All lines in the listing below from the one containing "tax: 9.34 -> 9.03" through the last should be written out exactly, and only those.

▶ **Input records**:
####################

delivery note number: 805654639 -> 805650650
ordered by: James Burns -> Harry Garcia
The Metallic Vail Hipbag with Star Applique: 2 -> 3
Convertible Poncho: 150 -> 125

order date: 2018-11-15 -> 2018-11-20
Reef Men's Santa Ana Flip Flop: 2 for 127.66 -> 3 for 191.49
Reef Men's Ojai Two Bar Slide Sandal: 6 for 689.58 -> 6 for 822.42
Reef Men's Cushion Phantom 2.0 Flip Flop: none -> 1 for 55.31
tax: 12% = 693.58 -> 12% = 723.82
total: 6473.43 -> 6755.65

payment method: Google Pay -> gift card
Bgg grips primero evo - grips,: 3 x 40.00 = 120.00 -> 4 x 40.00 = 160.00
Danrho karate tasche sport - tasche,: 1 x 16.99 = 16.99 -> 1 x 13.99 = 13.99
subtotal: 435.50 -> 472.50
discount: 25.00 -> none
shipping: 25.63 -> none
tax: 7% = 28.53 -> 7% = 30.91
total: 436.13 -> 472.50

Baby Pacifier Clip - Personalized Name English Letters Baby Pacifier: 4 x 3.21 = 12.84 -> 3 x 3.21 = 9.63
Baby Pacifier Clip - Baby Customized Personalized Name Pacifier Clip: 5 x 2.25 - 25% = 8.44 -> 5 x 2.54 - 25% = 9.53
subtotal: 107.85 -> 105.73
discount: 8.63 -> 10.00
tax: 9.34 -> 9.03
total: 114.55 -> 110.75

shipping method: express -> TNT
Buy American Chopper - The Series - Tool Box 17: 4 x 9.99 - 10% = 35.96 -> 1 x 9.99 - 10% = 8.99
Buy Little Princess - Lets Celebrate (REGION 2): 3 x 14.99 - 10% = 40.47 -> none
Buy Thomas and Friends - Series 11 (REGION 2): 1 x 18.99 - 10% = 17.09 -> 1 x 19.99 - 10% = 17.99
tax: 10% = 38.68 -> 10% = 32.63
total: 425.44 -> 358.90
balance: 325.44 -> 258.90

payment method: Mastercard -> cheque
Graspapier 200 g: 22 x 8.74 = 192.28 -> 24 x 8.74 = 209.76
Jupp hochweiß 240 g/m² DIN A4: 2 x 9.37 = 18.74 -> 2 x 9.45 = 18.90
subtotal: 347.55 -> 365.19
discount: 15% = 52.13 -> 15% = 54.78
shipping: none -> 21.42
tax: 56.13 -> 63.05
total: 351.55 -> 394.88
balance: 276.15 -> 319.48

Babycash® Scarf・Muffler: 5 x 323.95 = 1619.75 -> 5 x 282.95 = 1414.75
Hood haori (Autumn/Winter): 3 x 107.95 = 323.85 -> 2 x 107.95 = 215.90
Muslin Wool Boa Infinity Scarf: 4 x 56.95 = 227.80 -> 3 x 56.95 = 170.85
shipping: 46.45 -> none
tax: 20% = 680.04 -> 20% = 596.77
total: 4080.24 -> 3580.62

####################

▶ **Exercise solution**:
tax: 9.34 -> 9.03
total: 114.55 -> 110.75

shipping method: express -> TNT
Buy American Chopper - The Series - Tool Box 17: 4 x 9.99 - 10% = 35.96 -> 1 x 9.99 - 10% = 8.99
Buy Little Princess - Lets Celebrate (REGION 2): 3 x 14.99 - 10% = 40.47 -> none
Buy Thomas and Friends - Series 11 (REGION 2): 1 x 18.99 - 10% = 17.09 -> 1 x 19.99 - 10% = 17.99
tax: 10% = 38.68 -> 10% = 32.63
total: 425.44 -> 358.90
balance: 325.44 -> 258.90

payment method: Mastercard -> cheque
Graspapier 200 g: 22 x 8.74 = 192.28 -> 24 x 8.74 = 209.76
Jupp hochweiß 240 g/m² DIN A4: 2 x 9.37 = 18.74 -> 2 x 9.45 = 18.90
subtotal: 347.55 -> 365.19
discount: 15% = 52.13 -> 15% = 54.78
shipping: none -> 21.42
tax: 56.13 -> 63.05
total: 351.55 -> 394.88
balance: 276.15 -> 319.48

Babycash® Scarf・Muffler: 5 x 323.95 = 1619.75 -> 5 x 282.95 = 1414.75
Hood haori (Autumn/Winter): 3 x 107.95 = 323.85 -> 2 x 107.95 = 215.90
Muslin Wool Boa Infinity Scarf: 4 x 56.95 = 227.80 -> 3 x 56.95 = 170.85
shipping: 46.45 -> none
tax: 20% = 680.04 -> 20% = 596.77
total: 4080.24 -> 3580.62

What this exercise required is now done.